Your objective – Your job is to give again, exactly and with no additions, the lines in the records below from the one with "- It is verified" through the one with "- Eligible veterans", both included. Omit the pictures.

○ ○ ○ ○ ○ ○ ○

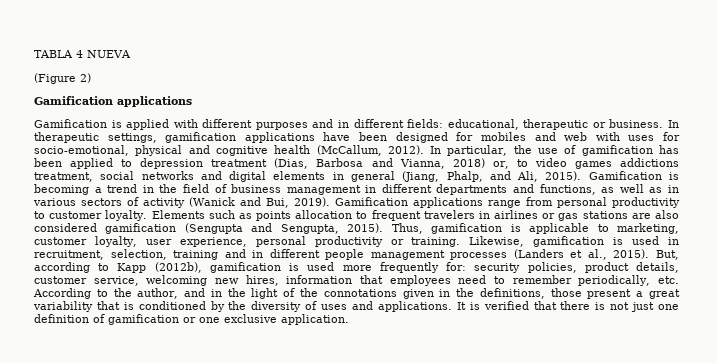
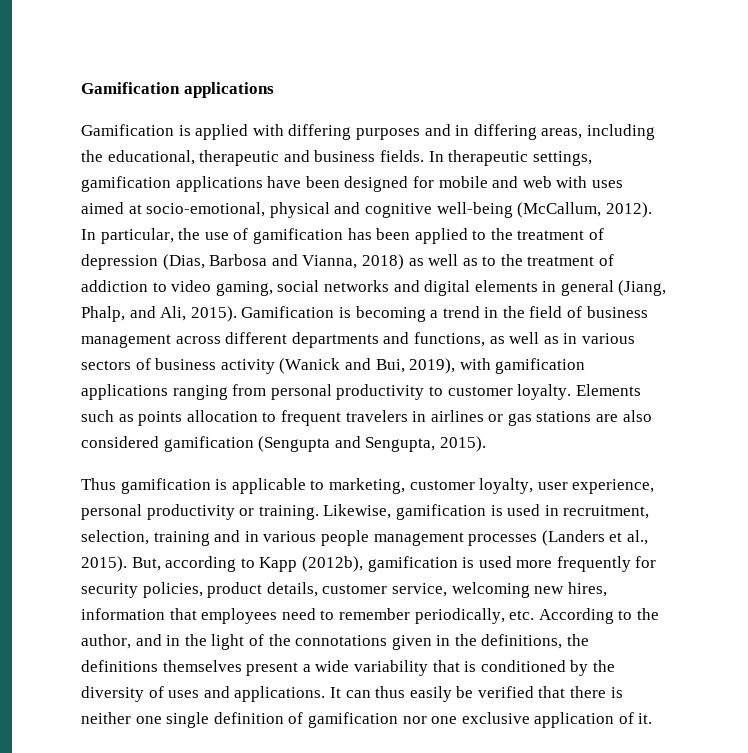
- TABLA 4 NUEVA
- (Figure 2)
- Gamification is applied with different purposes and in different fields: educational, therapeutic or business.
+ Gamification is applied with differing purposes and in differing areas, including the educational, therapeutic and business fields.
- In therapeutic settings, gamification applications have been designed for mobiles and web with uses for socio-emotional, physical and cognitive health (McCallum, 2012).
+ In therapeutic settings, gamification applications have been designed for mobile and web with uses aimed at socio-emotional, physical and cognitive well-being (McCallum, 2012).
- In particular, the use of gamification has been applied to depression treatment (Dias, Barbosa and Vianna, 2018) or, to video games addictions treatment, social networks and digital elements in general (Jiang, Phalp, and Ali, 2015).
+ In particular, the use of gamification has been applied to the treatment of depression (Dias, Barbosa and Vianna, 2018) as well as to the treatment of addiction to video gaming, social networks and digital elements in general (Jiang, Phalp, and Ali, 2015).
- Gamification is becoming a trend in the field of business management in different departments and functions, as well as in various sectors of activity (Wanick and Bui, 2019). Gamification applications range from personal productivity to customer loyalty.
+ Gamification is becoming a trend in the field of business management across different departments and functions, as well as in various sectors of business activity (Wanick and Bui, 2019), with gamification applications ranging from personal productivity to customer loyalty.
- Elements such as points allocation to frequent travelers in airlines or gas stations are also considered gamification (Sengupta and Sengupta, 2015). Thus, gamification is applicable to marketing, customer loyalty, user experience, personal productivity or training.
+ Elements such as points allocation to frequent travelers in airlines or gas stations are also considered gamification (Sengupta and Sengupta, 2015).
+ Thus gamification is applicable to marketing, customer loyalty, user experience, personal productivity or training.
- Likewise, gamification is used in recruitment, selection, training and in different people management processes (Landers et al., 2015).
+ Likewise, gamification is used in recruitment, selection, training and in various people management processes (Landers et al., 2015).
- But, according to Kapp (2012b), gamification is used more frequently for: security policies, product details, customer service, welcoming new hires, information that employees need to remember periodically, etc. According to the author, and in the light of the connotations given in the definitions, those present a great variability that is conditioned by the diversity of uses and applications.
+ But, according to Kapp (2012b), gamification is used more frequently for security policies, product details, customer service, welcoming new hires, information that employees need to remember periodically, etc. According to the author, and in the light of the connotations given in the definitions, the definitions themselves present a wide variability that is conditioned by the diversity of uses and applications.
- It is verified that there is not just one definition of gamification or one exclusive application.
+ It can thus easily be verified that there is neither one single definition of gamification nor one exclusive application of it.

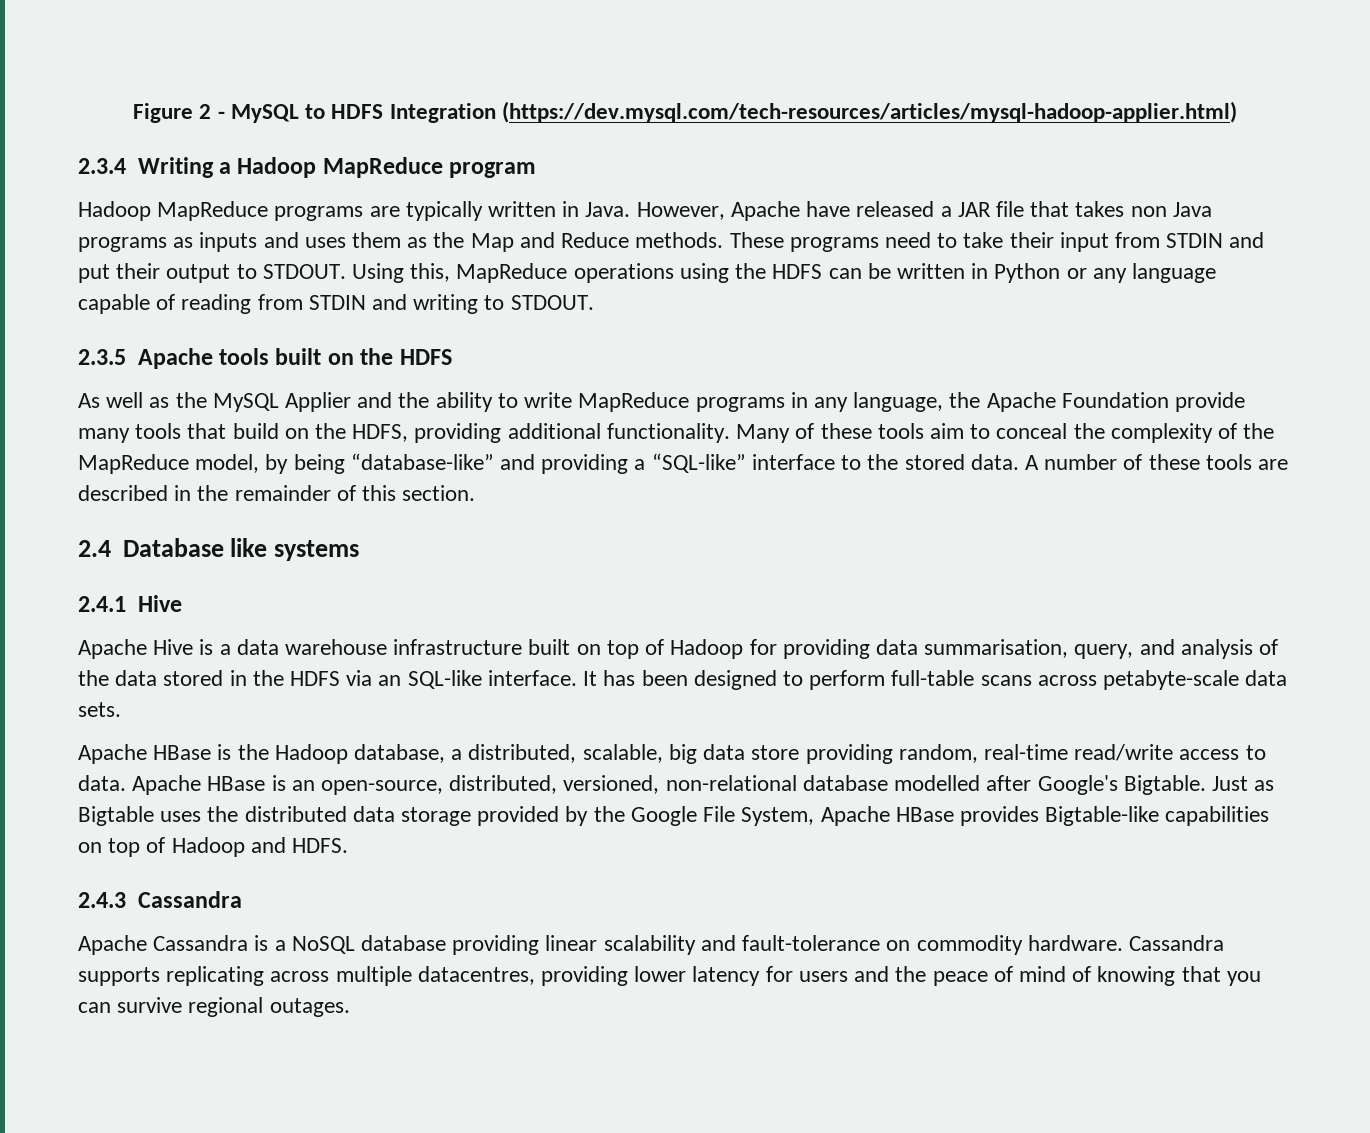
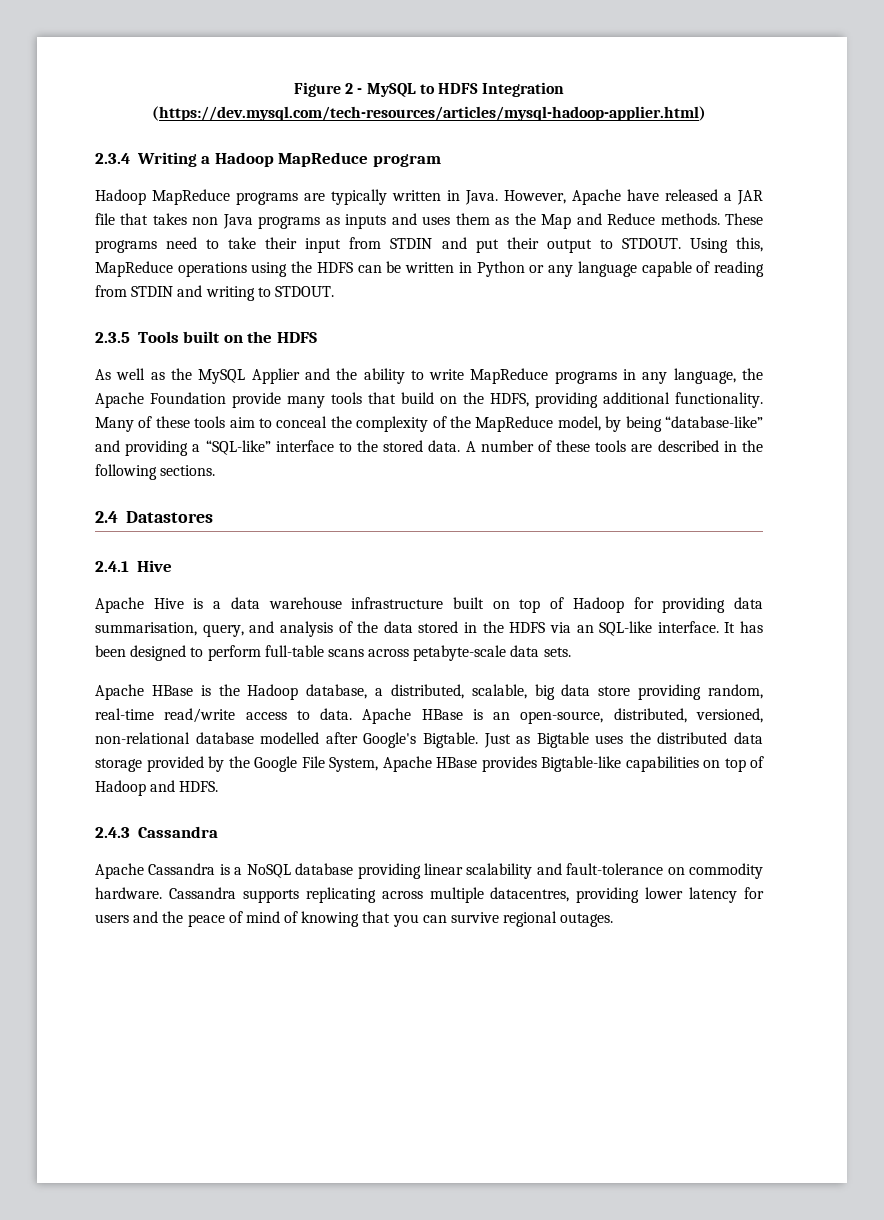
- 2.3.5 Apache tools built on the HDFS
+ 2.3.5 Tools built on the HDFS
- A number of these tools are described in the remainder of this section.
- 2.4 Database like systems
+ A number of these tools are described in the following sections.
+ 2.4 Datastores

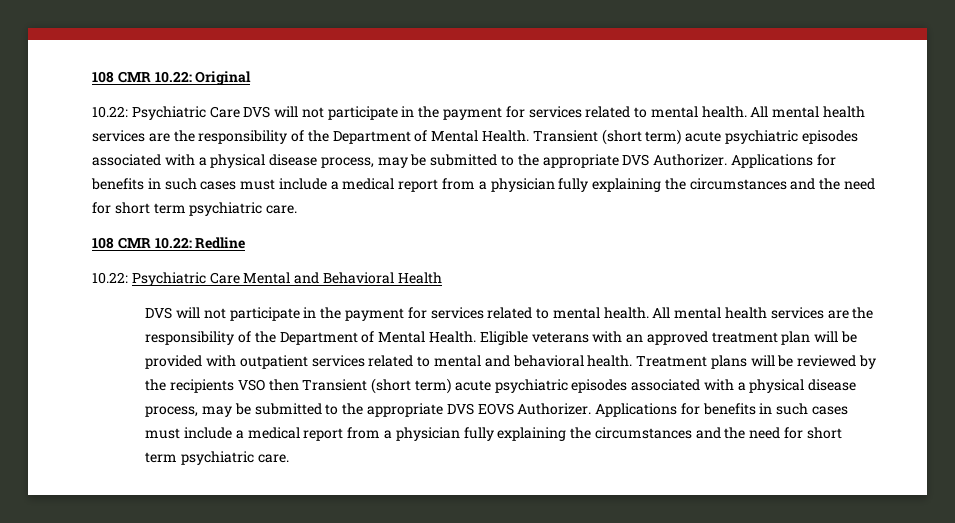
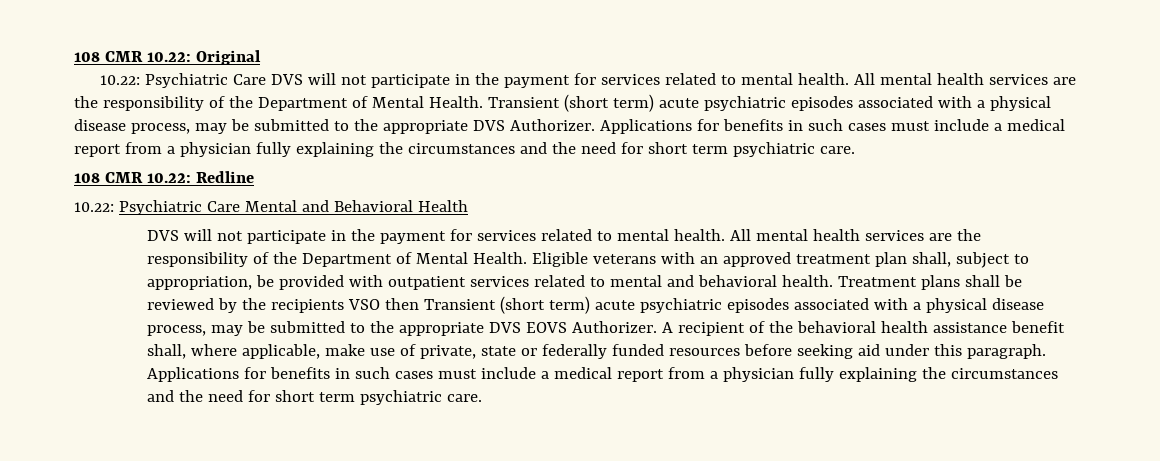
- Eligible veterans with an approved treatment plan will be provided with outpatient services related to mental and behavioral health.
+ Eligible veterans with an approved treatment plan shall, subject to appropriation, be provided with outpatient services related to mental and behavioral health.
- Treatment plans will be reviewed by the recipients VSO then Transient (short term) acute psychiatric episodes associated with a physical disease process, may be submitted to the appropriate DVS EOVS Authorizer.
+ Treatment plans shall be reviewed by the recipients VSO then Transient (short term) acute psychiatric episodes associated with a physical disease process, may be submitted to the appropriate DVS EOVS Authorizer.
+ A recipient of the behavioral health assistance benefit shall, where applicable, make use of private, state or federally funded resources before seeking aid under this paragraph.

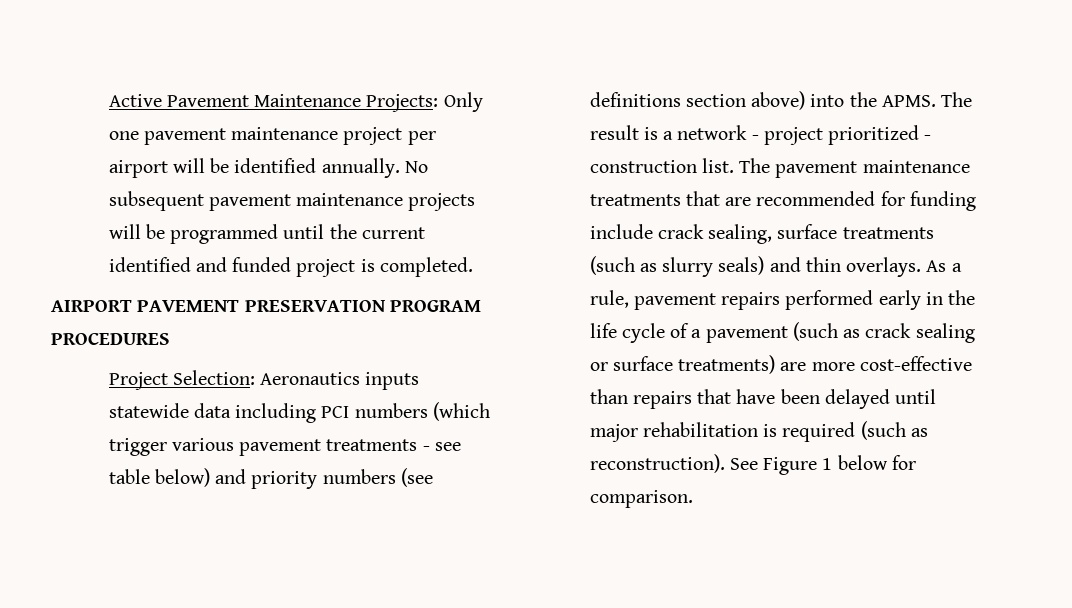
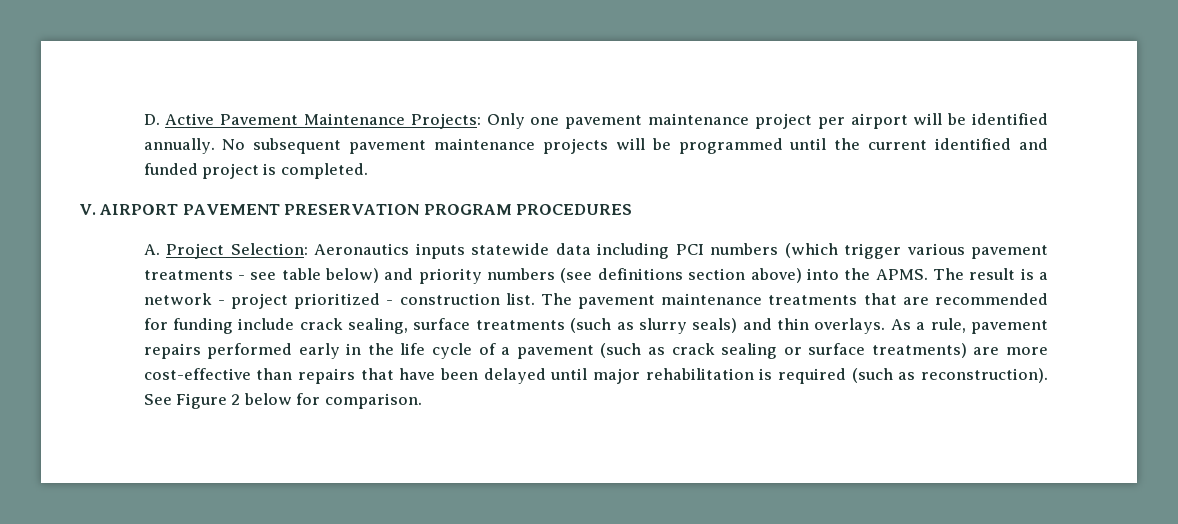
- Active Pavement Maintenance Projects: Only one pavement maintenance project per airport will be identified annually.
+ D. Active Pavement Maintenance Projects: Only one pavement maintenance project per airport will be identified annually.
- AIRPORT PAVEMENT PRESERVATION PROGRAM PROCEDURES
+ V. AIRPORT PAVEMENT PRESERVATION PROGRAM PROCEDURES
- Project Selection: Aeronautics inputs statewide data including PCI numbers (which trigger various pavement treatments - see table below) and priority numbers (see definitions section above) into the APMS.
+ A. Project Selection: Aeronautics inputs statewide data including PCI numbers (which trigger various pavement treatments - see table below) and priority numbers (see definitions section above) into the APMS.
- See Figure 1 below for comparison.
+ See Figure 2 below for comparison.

○ ○ ○ ○ ○ ○ ○

Answer section –
- It is verified that there is not just one definition of gamification or one exclusive application.
+ It can thus easily be verified that there is neither one single definition of gamification nor one exclusive application of it.

- 2.3.5 Apache tools built on the HDFS
+ 2.3.5 Tools built on the HDFS
- A number of these tools are described in the remainder of this section.
- 2.4 Database like systems
+ A number of these tools are described in the following sections.
+ 2.4 Datastores

- Eligible veterans with an approved treatment plan will be provided with outpatient services related to mental and behavioral health.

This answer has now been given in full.